**Work instruction:** Lines below starting with the line with "subtotal: 2596.59 -> 2141.82" and going on through the line with "Amazon Digital Services LLC - Kdp United" must be output exactly; the rest of the records must be left out.
*** Task data Section Begins ***
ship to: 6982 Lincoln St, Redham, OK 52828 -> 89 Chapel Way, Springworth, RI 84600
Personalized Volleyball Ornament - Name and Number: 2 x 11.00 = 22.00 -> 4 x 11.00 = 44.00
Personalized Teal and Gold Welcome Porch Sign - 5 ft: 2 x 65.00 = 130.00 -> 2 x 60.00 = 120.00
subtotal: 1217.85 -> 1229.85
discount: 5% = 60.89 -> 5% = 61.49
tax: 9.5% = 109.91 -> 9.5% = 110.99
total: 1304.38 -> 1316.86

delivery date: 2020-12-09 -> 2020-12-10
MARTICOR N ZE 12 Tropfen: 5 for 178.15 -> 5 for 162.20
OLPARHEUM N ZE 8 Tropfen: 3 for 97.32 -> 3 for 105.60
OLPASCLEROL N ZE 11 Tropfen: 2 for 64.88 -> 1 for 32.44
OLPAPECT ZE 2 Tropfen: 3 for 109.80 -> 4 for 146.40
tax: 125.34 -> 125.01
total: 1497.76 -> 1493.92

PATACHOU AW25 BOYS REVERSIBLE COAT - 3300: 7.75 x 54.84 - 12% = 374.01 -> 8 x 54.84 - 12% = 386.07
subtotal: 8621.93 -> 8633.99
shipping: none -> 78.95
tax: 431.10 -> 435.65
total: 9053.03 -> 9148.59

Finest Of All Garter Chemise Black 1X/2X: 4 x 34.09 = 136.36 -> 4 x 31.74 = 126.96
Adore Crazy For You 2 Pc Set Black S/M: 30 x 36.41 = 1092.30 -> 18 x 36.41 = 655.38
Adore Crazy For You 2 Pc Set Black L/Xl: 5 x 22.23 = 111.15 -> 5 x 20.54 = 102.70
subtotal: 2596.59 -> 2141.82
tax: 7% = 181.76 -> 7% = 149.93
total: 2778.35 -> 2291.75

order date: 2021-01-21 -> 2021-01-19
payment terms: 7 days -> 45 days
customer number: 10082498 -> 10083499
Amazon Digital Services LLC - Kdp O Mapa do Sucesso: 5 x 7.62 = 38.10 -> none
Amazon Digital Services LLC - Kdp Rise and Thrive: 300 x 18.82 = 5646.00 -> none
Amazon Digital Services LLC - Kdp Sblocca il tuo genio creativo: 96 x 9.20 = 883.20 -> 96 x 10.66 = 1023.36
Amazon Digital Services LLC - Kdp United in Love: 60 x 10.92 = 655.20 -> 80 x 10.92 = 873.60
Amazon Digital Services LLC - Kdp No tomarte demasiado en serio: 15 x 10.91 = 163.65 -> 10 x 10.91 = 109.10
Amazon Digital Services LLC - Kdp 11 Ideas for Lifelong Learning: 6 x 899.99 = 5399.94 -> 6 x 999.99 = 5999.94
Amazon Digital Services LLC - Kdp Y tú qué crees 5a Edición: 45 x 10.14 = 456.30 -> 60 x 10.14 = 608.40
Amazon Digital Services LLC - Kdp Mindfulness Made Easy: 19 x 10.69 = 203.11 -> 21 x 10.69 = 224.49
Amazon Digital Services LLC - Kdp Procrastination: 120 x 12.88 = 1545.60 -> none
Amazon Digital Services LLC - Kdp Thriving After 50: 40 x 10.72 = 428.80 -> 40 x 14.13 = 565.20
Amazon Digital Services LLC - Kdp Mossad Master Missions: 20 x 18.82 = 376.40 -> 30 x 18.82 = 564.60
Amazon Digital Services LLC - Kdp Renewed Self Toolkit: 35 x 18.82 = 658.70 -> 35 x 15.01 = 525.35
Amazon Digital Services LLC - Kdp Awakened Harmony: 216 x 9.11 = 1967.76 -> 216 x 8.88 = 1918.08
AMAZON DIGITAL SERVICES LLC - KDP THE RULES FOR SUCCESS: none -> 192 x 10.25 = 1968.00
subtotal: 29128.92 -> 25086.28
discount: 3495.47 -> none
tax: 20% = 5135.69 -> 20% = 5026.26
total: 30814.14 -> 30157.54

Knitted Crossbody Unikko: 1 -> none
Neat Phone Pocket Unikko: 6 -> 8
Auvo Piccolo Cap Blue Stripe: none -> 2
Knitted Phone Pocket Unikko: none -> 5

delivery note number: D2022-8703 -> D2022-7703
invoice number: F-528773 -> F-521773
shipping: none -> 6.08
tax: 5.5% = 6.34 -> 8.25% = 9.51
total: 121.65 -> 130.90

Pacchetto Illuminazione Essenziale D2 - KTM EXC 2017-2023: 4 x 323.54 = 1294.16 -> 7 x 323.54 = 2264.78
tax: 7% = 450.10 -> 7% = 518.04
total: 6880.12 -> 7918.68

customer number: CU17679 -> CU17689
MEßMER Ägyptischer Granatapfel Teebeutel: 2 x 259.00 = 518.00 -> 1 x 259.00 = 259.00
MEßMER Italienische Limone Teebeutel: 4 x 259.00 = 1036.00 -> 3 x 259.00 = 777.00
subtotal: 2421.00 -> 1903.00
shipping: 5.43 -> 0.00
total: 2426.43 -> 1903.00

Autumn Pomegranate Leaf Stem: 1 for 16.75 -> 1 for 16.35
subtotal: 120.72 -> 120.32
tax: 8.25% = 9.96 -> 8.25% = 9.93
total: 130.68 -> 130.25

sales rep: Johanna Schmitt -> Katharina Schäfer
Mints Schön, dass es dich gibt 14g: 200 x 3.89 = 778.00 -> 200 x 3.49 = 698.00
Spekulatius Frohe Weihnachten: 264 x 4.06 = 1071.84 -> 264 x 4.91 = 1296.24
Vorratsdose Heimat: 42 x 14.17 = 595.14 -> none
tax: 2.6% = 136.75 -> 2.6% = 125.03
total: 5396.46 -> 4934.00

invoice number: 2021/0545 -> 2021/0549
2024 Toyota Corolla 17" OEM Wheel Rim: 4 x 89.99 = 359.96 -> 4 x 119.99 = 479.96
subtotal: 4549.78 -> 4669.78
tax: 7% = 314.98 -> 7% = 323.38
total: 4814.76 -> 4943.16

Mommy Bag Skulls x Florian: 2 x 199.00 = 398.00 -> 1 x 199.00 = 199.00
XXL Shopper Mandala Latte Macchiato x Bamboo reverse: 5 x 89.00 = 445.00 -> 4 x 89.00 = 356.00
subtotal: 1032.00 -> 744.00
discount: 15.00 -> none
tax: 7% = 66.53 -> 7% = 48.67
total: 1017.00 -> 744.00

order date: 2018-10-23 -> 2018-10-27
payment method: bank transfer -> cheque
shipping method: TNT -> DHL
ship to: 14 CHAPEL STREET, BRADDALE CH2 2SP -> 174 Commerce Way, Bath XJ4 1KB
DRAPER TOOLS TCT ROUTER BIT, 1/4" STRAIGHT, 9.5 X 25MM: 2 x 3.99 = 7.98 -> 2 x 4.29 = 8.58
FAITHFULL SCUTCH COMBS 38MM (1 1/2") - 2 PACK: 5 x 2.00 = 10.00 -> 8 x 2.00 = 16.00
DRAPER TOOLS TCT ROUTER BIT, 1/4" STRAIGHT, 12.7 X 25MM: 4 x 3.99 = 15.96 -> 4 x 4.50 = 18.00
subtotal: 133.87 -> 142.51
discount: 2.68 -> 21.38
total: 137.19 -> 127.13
*** Task data Section Ends ***
**Answer for the task:**
subtotal: 2596.59 -> 2141.82
tax: 7% = 181.76 -> 7% = 149.93
total: 2778.35 -> 2291.75

order date: 2021-01-21 -> 2021-01-19
payment terms: 7 days -> 45 days
customer number: 10082498 -> 10083499
Amazon Digital Services LLC - Kdp O Mapa do Sucesso: 5 x 7.62 = 38.10 -> none
Amazon Digital Services LLC - Kdp Rise and Thrive: 300 x 18.82 = 5646.00 -> none
Amazon Digital Services LLC - Kdp Sblocca il tuo genio creativo: 96 x 9.20 = 883.20 -> 96 x 10.66 = 1023.36
Amazon Digital Services LLC - Kdp United in Love: 60 x 10.92 = 655.20 -> 80 x 10.92 = 873.60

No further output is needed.